Tras un rato, me cogió la mano entre sus dedos para hacerme callar. La miré.

Ningún nacimiento, ninguna génesis debida a ninguna extraña bestia del bosque podía compararse con la chica que había generado mi propia mente, interactuando con el silencioso Bosque Ryhope. Era la criatura de un mundo tan apartado de la realidad como la Luna. Pero ¿qué significaba yo para ella?

Era la primera vez que me planteaba la pregunta. ¿Qué era yo a sus ojos?

¿Algo igual de extraño, igual de lejano? Quizá su interés se basaba en la fascinación, como el mío hacia ella.

¡Pero el poder que existía entre nosotros, esa afinidad inexplicable, esa comunión de las mentes…! No podía creer que no estuviera enamorado de Guiwenneth. La pasión, el nudo que sentía en el pecho, el deseo que me inspiraba…, ¡la suma de todo aquello era amor! Estaba seguro de que ella sentía lo mismo por mí. Y también sabía que aquello iba más lejos que la «función» de la chica de la leyenda, que era más que la simple obsesión de todos los varones por la princesa del bosque.

Christian había experimentado aquella obsesión y, en su frustración —¿cómo podía ella corresponderle adecuadamente?, después de todo, no era el mitago de mi hermano—, él la había obligado a volver al bosque, donde había sido brutalmente asesinada, casi con certeza por alguno de los mitagos malévolos.

Pero lo que existía entre esta Guiwenneth y yo era mucho más sólido, mucho más auténtico.

¡Qué convincentes me resultaban mis propios argumentos! ¡Qué fácil es dejar de lado las precauciones!

Aquella tarde entré otra vez en el bosque y llegué hasta el claro, para descubrir que la tierra había absorbido por completo los restos de la tienda. Agarrando el mapa de mi padre como si fuera un amuleto protector, me abrí camino internándome en el bosque. Guiwenneth me siguió en silencio, con los ojos alerta y el cuerpo tenso, preparada para la lucha o para la huida.

Aquel camino era el mismo que yo había recorrido con Christian el invierno anterior. Desde luego, llamarlo camino era elevar la categoría de aquella ruta casi imperceptible que discurría entre los troncos de los robles, que subía y bajaba surcando los desniveles del terreno. Los matorrales y los helechos me azotaban las piernas. Una vez más, los espinos me desgarraron los pantalones. Los pájaros huyeron aterrados en la oscura bóveda del follaje veraniego.

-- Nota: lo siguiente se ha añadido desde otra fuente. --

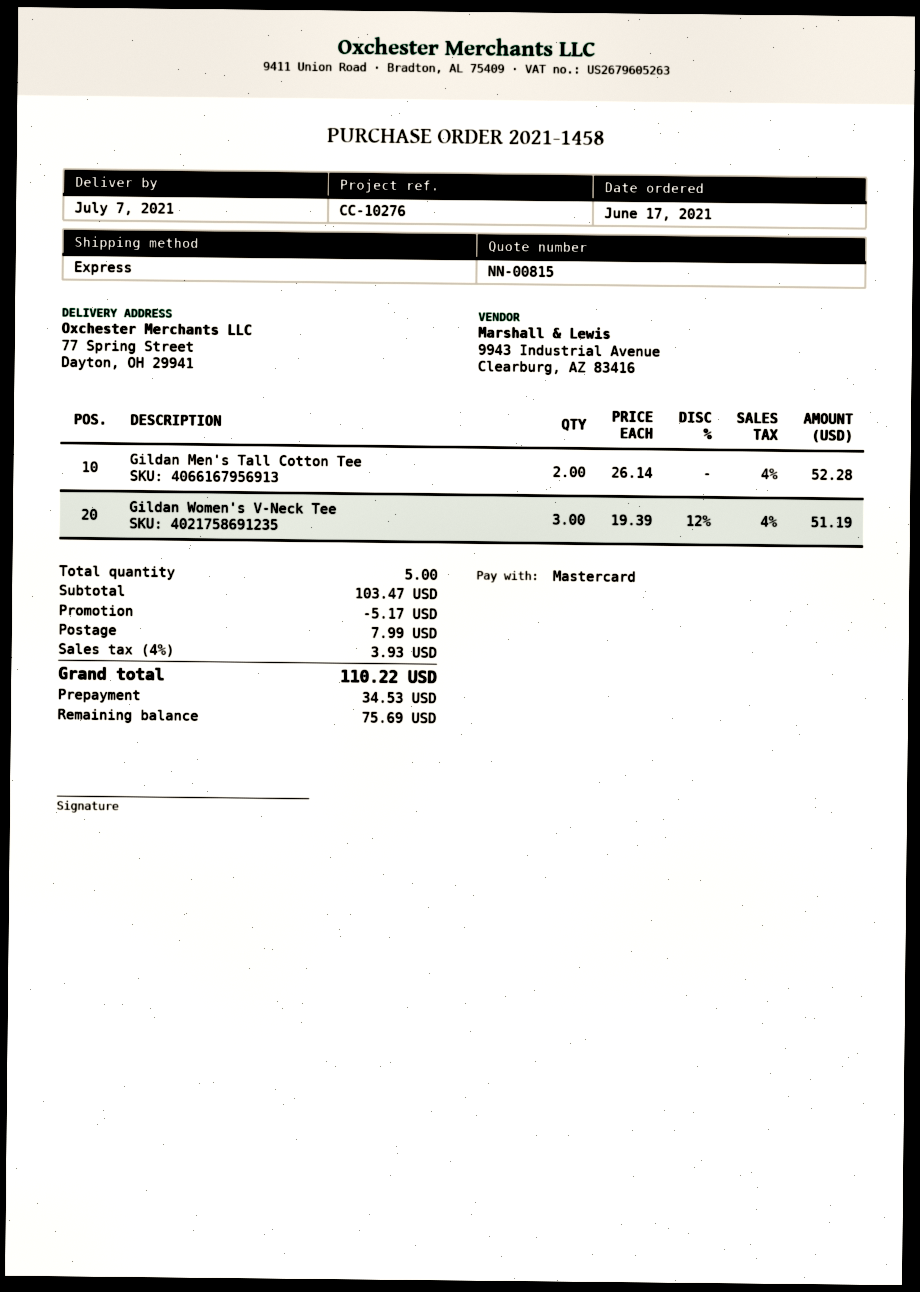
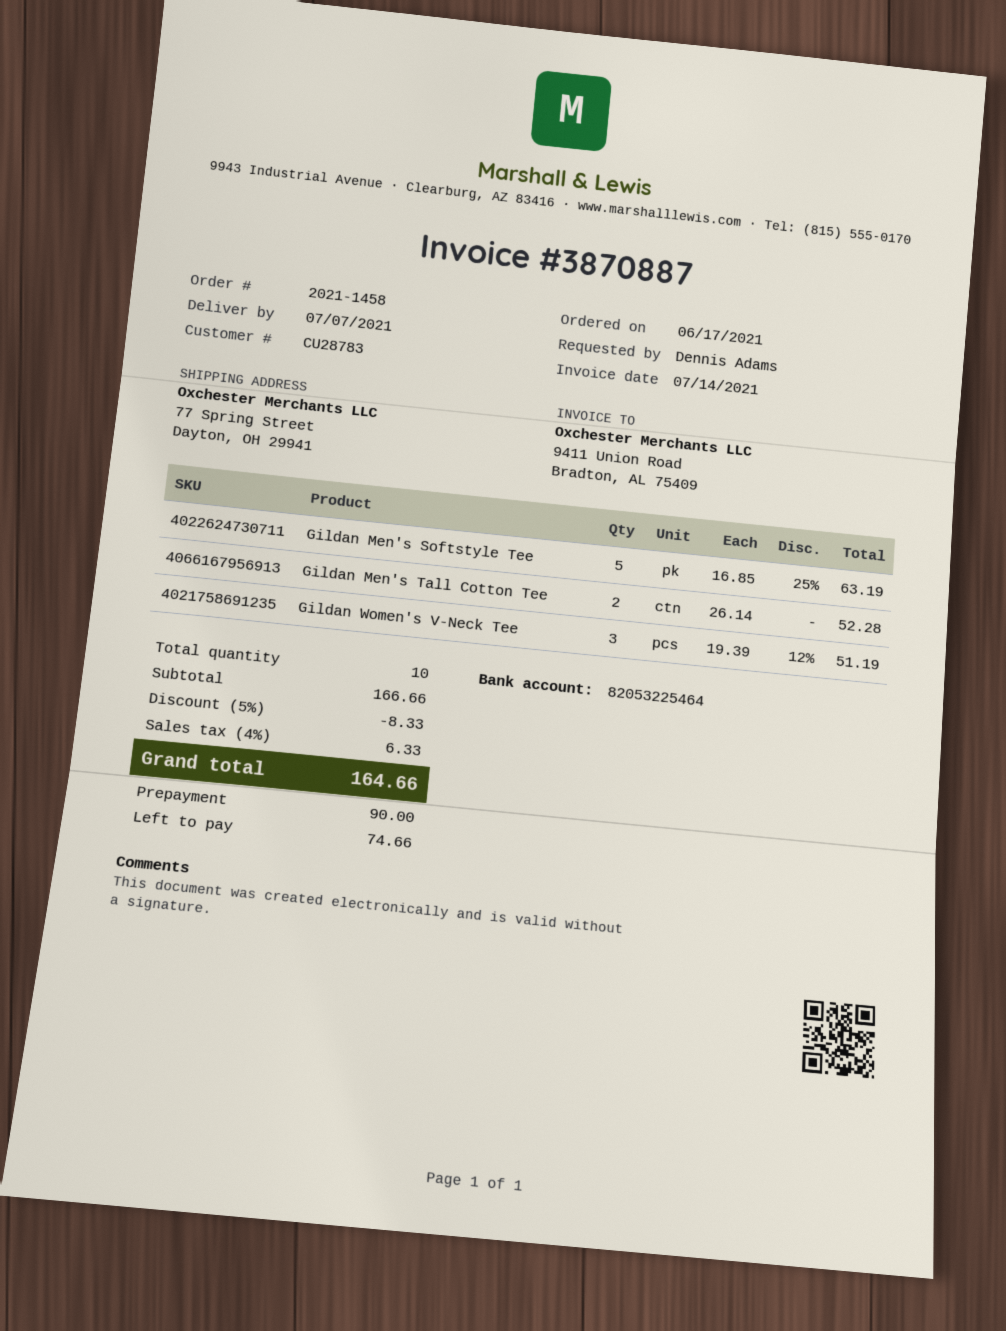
Gildan Men's Softstyle Tee: none -> 5 x 16.85 - 25% = 63.19
total quantity: 5 -> 10
subtotal: 103.47 -> 166.66
discount: 5.17 -> 8.33
shipping: 7.99 -> none
tax: 4% = 3.93 -> 4% = 6.33
total: 110.22 -> 164.66
deposit: 34.53 -> 90.00
balance: 75.69 -> 74.66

Había conseguido adentrarme hasta allí en otras ocasiones, sólo para descubrir que volvía a tener el claro a unos cientos de pasos. En cambio, por aquel sendero ondulante del que tanto había hablado mi padre, conseguí avanzar más que nunca, y me sentí moderadamente triunfante.

Guiwenneth sabía perfectamente dónde estaba. Gritó mi nombre y cruzó las manos, esa manera tan suya de decir «No».

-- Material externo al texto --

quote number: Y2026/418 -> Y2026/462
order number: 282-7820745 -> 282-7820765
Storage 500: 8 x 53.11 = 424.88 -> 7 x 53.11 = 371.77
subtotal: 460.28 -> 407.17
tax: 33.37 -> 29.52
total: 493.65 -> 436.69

—¿No quieres que siga adelante? —pregunté.

Y volví hacia ella por entre los matorrales. Advertí que tenía la piel fría, y que su cabellera lujuriosa estaba llena de fragmentos de espinos y trozos de corteza muerta.

—¡Pergayal! —dijo—. No bueno —añadió.

Hizo un gesto, como si se clavara algo en el corazón, e interpreté que el mensaje era: «Peligroso». Nada más terminar de hablar, me tomó la mano entre sus dedos pequeños, fríos, pero fuertes. Tiró de mí hacia el claro, y la seguí de mala gana. Tras unos pasos, su mano se tornó cálida dentro de la mía. Ella se dio cuenta y me soltó, casi reluctante, no sin antes lanzar una mirada temerosa hacia atrás.

Seguía esperando. Yo no entendía qué. Cuando cayó la noche y empezó a amenazar lluvia, se quedó de pie junto a la valla, sin dejar de observar el Bosque Mitago. ¡Qué frágil parecía aquel cuerpo tenso! A las diez, me fui a la cama. La noche anterior había dormido muy poco y estaba agotado. Guiwenneth me siguió hasta mi habitación y se quedó mirando mientras me desnudaba, pero huyó entre risas cuando me acerqué a ella. Dijo algo en tono de advertencia, y añadió algunas palabras que parecían una disculpa.

Iba a ser otra noche de sobresaltos.

Poco después de las doce, se acercó a la cama y me zarandeó hasta despertarme, emocionada, exultante. Encendí la lámpara de la mesilla. Sus esfuerzos para hacer que la siguiera eran casi histéricos, tenía los ojos abiertos de par en par, salvajes, y los labios brillantes.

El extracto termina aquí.